Look for the solution in organised politics
But this does not mean there is no hope. It just means that the ‘legal-juridical’ realm may not be where the solution lies, especially when we recognise that the culture of surveillance is but one of the many ways through which ruling classes deploy the state for legitimating their domination. As Engels and Lenin have highlighted, it is only organised politics that can mount an effective challenge to the unbridled power of the state. This will transform “the state from a special force for the suppression of a particular class to (one focused on the) suppression of the oppressor”.
We need to take some lessons from the Dalit panthers in Tamil Nadu and the women’s movements that took to the streets in the 1980s to rattle the status quo and the elite consensus, or more recently, the Indian farmers, who marched in thousands to express their agony and anger at the state failing them. Freedom from surveillance needs to become part of the political agenda, and hence needs to be raised as a political demand in a cogent, organised fashion. It is the street where the digital surveillance and bio-surveillance projects (DNA profiling Bill) of the Indian state have to be challenged, along with draconian legislation such as the Unlawful Activities (Prevention) Act and the Armed Forces (Special Powers) Act.

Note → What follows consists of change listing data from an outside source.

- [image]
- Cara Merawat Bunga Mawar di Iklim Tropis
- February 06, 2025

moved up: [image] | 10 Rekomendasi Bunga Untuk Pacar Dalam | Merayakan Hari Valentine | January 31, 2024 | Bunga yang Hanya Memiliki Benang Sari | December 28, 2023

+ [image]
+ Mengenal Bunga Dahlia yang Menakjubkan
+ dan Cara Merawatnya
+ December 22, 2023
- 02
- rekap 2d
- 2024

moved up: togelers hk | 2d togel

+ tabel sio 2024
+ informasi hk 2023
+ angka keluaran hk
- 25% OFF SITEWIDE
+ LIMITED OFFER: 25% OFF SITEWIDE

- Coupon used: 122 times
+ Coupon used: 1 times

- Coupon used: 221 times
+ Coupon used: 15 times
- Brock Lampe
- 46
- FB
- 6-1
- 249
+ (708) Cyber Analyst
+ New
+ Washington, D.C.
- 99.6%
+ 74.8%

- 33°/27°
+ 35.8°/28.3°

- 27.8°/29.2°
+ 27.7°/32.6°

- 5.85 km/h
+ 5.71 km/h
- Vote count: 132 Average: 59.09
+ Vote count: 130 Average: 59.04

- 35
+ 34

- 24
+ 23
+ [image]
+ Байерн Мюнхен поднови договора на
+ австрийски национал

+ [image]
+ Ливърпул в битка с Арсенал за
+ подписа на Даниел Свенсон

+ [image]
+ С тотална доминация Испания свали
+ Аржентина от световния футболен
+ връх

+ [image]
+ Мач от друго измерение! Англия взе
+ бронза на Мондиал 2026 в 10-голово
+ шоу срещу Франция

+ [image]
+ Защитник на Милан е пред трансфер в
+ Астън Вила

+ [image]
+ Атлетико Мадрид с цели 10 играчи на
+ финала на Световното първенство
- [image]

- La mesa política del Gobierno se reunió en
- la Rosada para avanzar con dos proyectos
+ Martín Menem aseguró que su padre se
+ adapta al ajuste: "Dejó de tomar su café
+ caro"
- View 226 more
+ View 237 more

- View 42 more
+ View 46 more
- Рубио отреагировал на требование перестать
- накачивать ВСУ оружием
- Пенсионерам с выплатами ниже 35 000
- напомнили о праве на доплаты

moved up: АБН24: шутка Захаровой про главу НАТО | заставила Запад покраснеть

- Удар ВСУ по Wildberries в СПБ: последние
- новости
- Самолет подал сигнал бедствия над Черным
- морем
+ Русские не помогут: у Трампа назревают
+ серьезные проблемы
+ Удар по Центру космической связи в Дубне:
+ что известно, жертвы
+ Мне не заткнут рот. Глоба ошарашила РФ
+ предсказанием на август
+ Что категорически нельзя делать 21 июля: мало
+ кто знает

There is also a lesson here for the digital rights community. Until now, their resistance against mass dataveillance has been ambiguous and fragmented, marked by a failure to link digital rights conversations to broader political agendas of social justice movements. Within a wider data environment that is creating deep distrust and polarisation in society as well as exclusion and exploitation in the economy, the right to be left alone – among the most cherished individual rights – can only be won if the idea of the right to data is understood for its public value. The answer to the never-ending streams of surveillance news lie in alternative ideas of data governance; not just the protection of personal data, but ideals and norms that address datafication of society, economy and polity.